▸ Activity
A verbatim copy is needed of the lines below from the one containing "row order: Lon" up to and including the one containing "row order: Time ascending -> State", excluding pictures.

▸ Provided entries
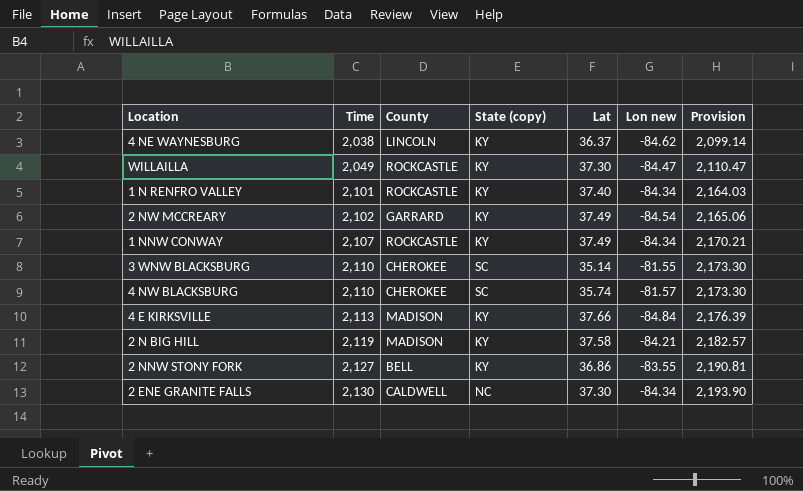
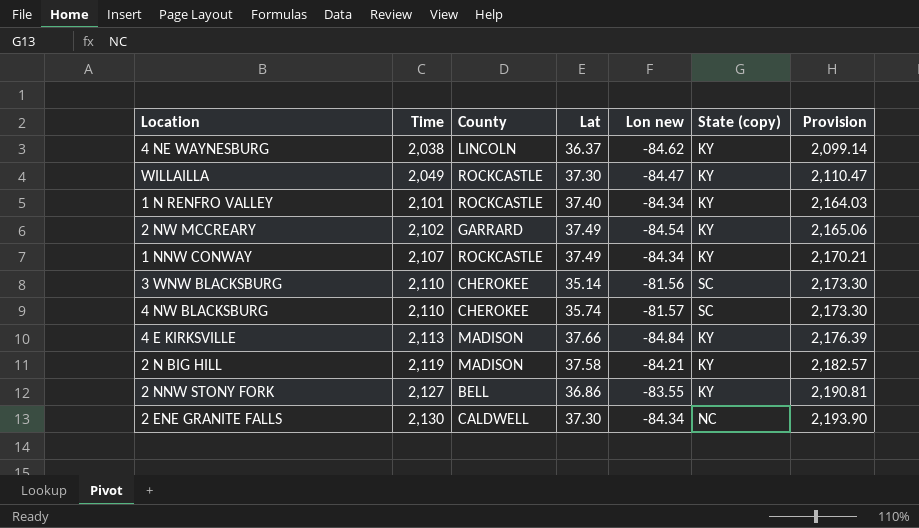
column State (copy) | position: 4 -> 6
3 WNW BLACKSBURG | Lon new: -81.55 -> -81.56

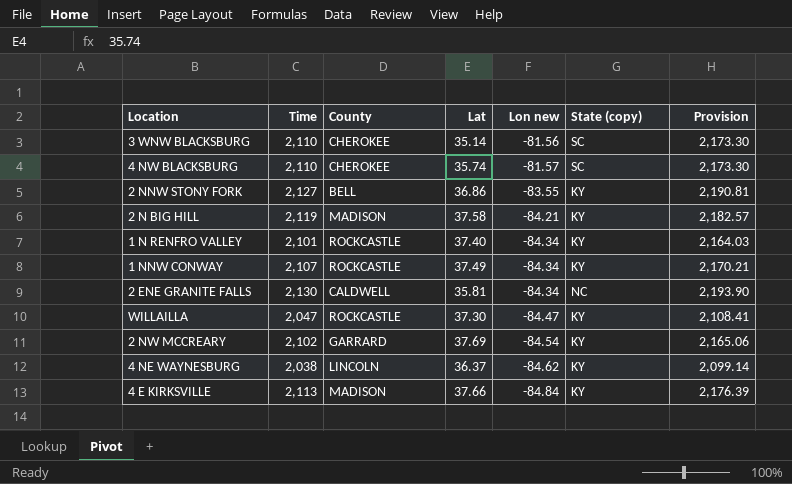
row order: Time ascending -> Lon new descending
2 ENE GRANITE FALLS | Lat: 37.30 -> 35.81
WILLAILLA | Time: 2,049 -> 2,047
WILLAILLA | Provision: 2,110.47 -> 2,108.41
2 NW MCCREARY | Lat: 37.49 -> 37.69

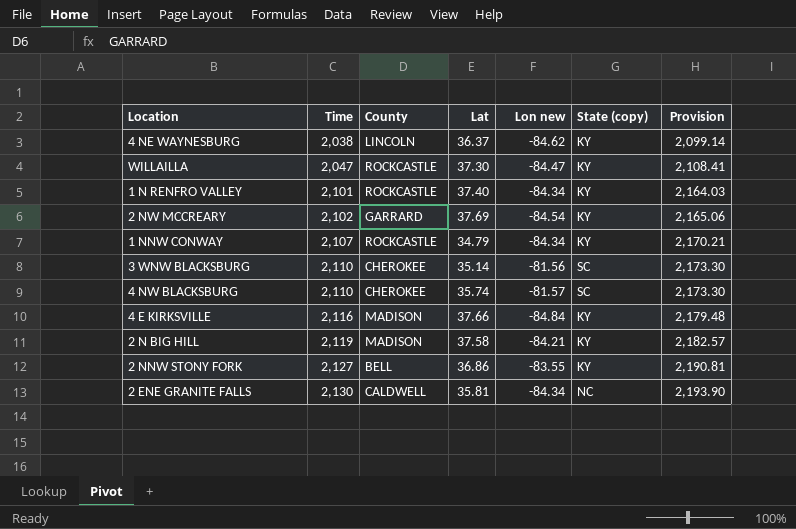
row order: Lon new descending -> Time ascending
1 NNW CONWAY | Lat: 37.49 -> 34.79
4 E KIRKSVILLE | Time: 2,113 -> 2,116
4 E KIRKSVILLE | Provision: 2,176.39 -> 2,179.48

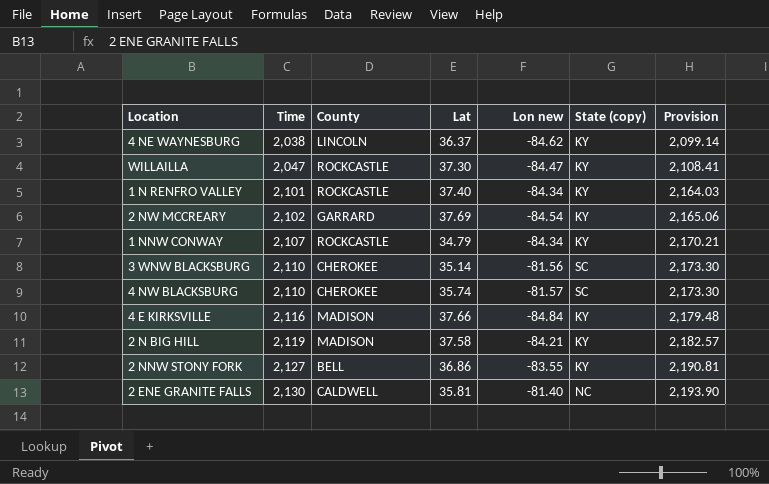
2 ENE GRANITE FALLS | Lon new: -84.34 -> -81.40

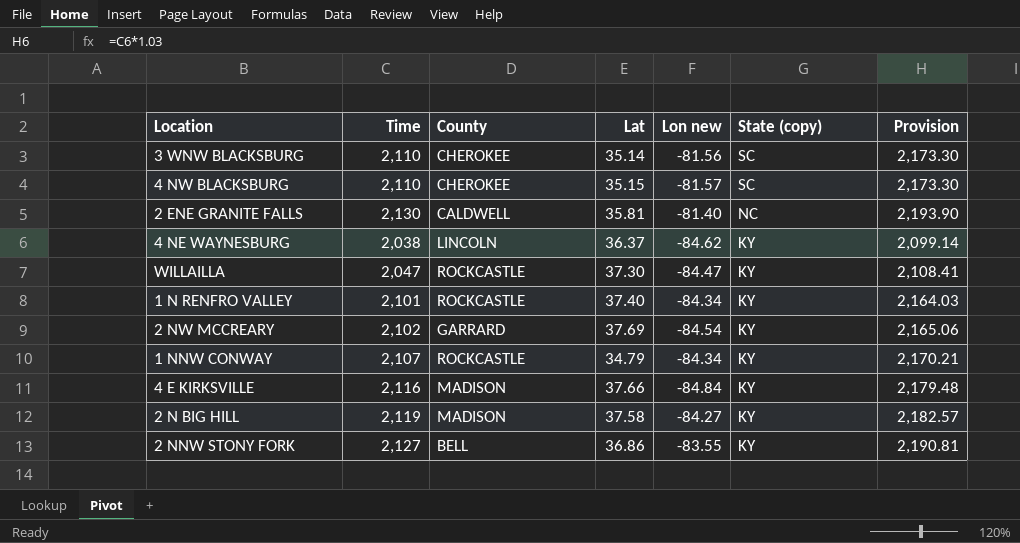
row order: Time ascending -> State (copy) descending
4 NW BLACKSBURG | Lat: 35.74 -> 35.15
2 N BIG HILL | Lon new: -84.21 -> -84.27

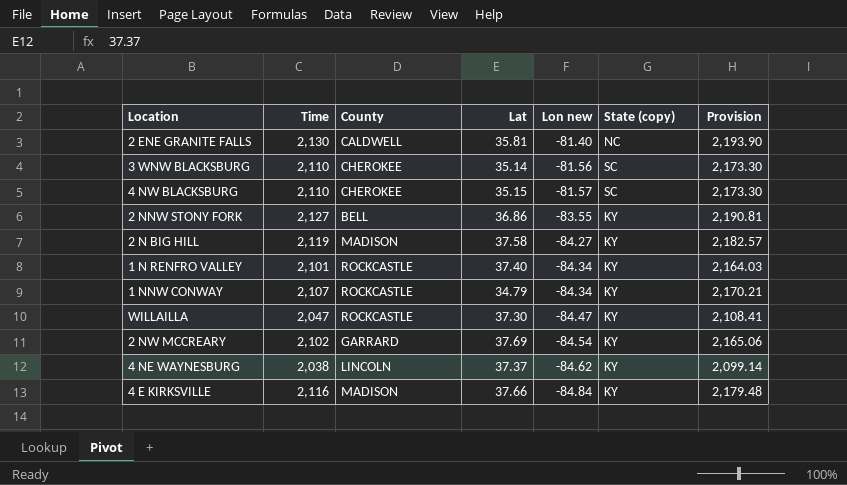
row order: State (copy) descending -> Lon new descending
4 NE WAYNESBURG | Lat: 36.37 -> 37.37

▸ Task response
row order: Lon new descending -> Time ascending
1 NNW CONWAY | Lat: 37.49 -> 34.79
4 E KIRKSVILLE | Time: 2,113 -> 2,116
4 E KIRKSVILLE | Provision: 2,176.39 -> 2,179.48

2 ENE GRANITE FALLS | Lon new: -84.34 -> -81.40

row order: Time ascending -> State (copy) descending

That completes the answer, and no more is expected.